Ministério tem procedimento informal, contrário à CGU, para definir ‘risco’ e prepara respostas fora do sistema digital
O Ministério da Saúde adotou procedimento informal para tratar processos de Lai (Lei de Acesso à Informação) relacionados a temas que considera sensíveis, como aborto, emendas, agenda LGBTQIA+ e dados da população Yanomami.
O órgão liderado por Nísia Trindade passou a classificar estas matérias como de “alto risco” e a preparar respostas fora do Sei (Sistema de Informação Eletrónico), embora as próprias normas sanitárias determinem a utilização desta ferramenta em todos os processos.
O novo rito também contraria a recomendação da CGU (Controladoria-Geral da União) de formalizar e divulgar qual fluxo é adotado para repassar os dados ao autor do pedido de Lai.
A lista de temas sensíveis também inclui pedidos de informações sobre maconha, atrasos nas obras, dados de estoque, hospitais federais do Rio de Janeiro, programa Farmácia Popular e crise da dengue. A lista foi obtida em documentos internos da Saúde e confirmada por três técnicos do governo.

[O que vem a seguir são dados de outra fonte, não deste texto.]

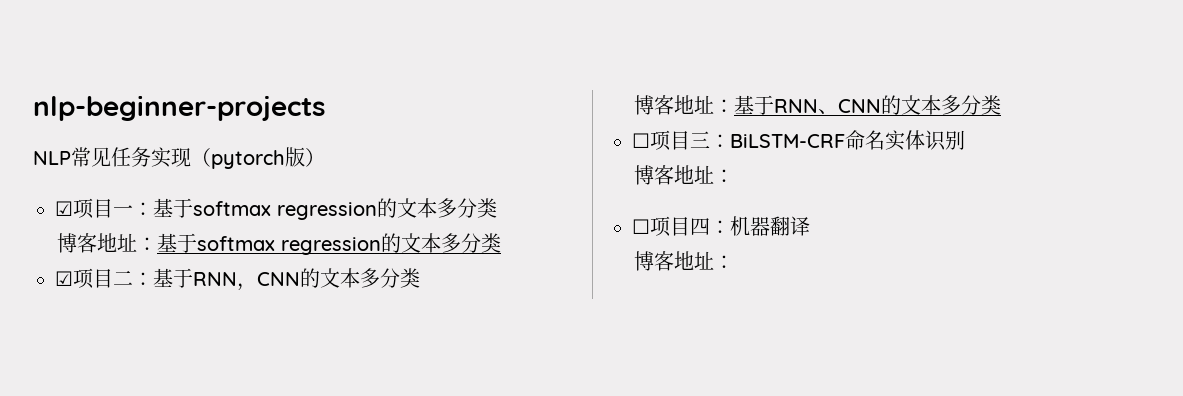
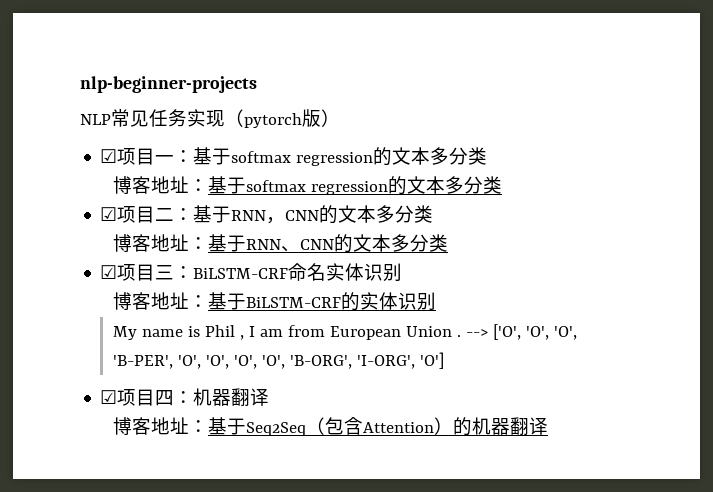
[632,133,650,148] ☐ -> [100,265,118,279] ☑
[632,219,650,234] // ☐ -> [207,292,436,311] [112,324,577,340] [112,352,444,369] [100,390,118,404] 基于BiLSTM-CRF的实体识别 // My name is Phil , I am from European Union . --> ['O', 'O', 'O', 'B-PER', 'O', 'O', 'O', 'O', 'B-ORG', 'I-ORG', 'O'] // ☑
(734, 262) none -> [207,417,548,436] 基于Seq2Seq（包含Attention）的机器翻译

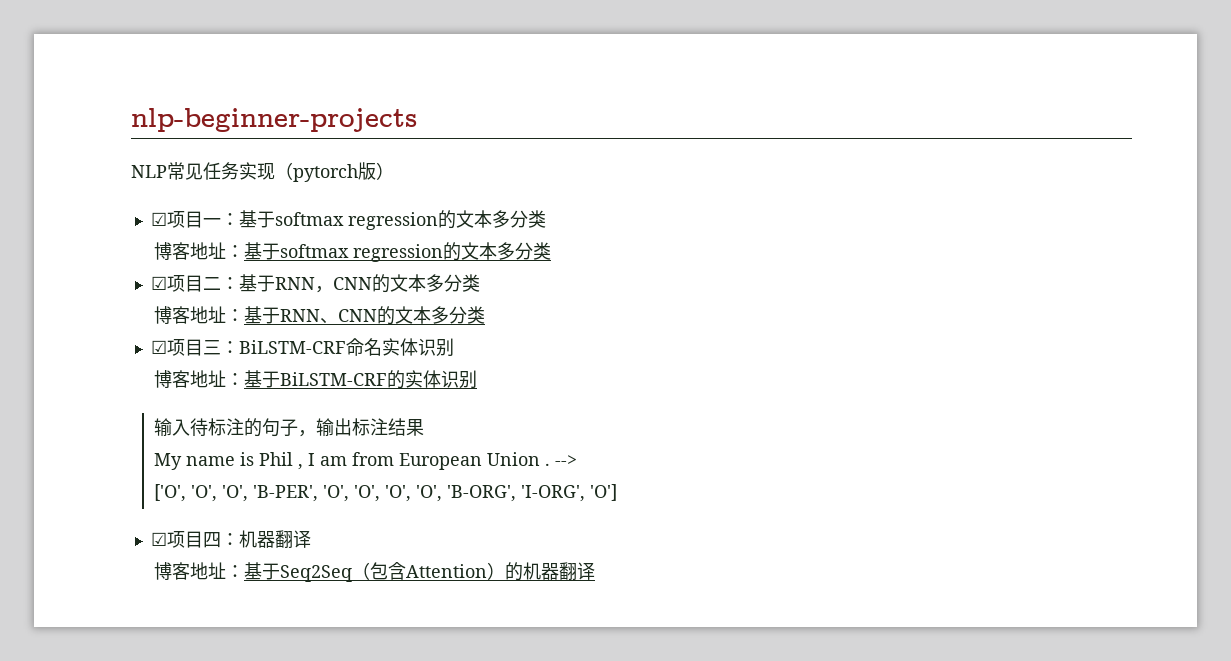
(436, 301) none -> [154,418,425,437] // 输入待标注的句子，输出标注结果
(488, 333) none -> (578, 460) //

Questionado nos dias 31 de maio e 11 de junho, o ministério não divulgou qual fluxo adota para responder aos pedidos de informações. Também não informou por que retirou parte dos processos do sistema eletrônico. Em nota, o ministério negou a existência de barreiras ao acesso aos dados ou restrições à transparência pública.
Pelo menos desde o início de 2024, membros do gabinete de Nísia, da Secretaria Executiva e da Ouvidoria do SUS (Sistema Único de Saúde) classificam os pedidos de informação feitos à Saúde como de alto ou baixo risco. O grupo passou a ser chamado de “comitê de risco de Lai” nas comunicações internas, conforme revelou a Folha. A Saúde nega a existência deste comitê.
A orientação repassada internamente no ministério é que questões de baixo risco possam ser totalmente processadas dentro do Sei. Quem for considerado sensível deverá entrar no fluxo informal que não é divulgado pela Saúde.
Nestes casos, as áreas técnicas são aconselhadas a enviar respostas por email. O conteúdo é avaliado pela Secretaria de Saúde e apenas a resposta consolidada retorna ao sistema eletrônico para ser entregue ao autor da solicitação.
Uma das diferenças entre os dois caminhos é que o Sei permite localizar as informações apresentadas pela área técnica e compará-las com a resposta final, enquanto os emails restringem as informações.
Para o advogado Bruno Morassutti, cofundador da Ficam Sabendo, agência de dados especializada em Lai, o roteiro adotado pela Saúde para responder a esses processos deverá ser formalizado.
“Parece que há algo errado no que diz respeito ao tratamento das informações. É normal que haja fluxo, principalmente em órgãos do porte da Saúde. Se não for formalizado, corre-se o risco de alterar essas regras sem transparência”, diz Morassutti, que também assina a coluna Transparência Pública.
O advogado afirma que a Saúde precisa explicar por que classifica um tema como de alto risco e qual o tratamento dado a esses casos. “Se o critério é que afeta a imagem do ministério, não é válido”.
Responsável pela gestão dos processos do Lai na Saúde, a ouvidoria do ministério conta com três chefias diferentes desde janeiro de 2023, além de uma gestão interina.
As questões utilizadas para classificar as solicitações como sensíveis e de alto risco são fruto do desgaste do governo Lula e da ministra Nísia. Em fevereiro, a Saúde suspendeu os efeitos de uma nota técnica sobre os procedimentos de aborto legal, ou seja, nos casos previstos na legislação, por pressão dos bolsonaristas.
A ala conservadora da Câmara ainda articula a aprovação do PL 1904/2024, que estabelece teto de 22 semanas para a realização de qualquer procedimento de aborto em casos de estupro no Brasil.
A saúde também foi alvo de críticas após a publicação do aumento de mortes de indígenas Yanomami em 2023 —o ministério afirma que dados da gestão Jair Bolsonaro (PL) foram subnotificados.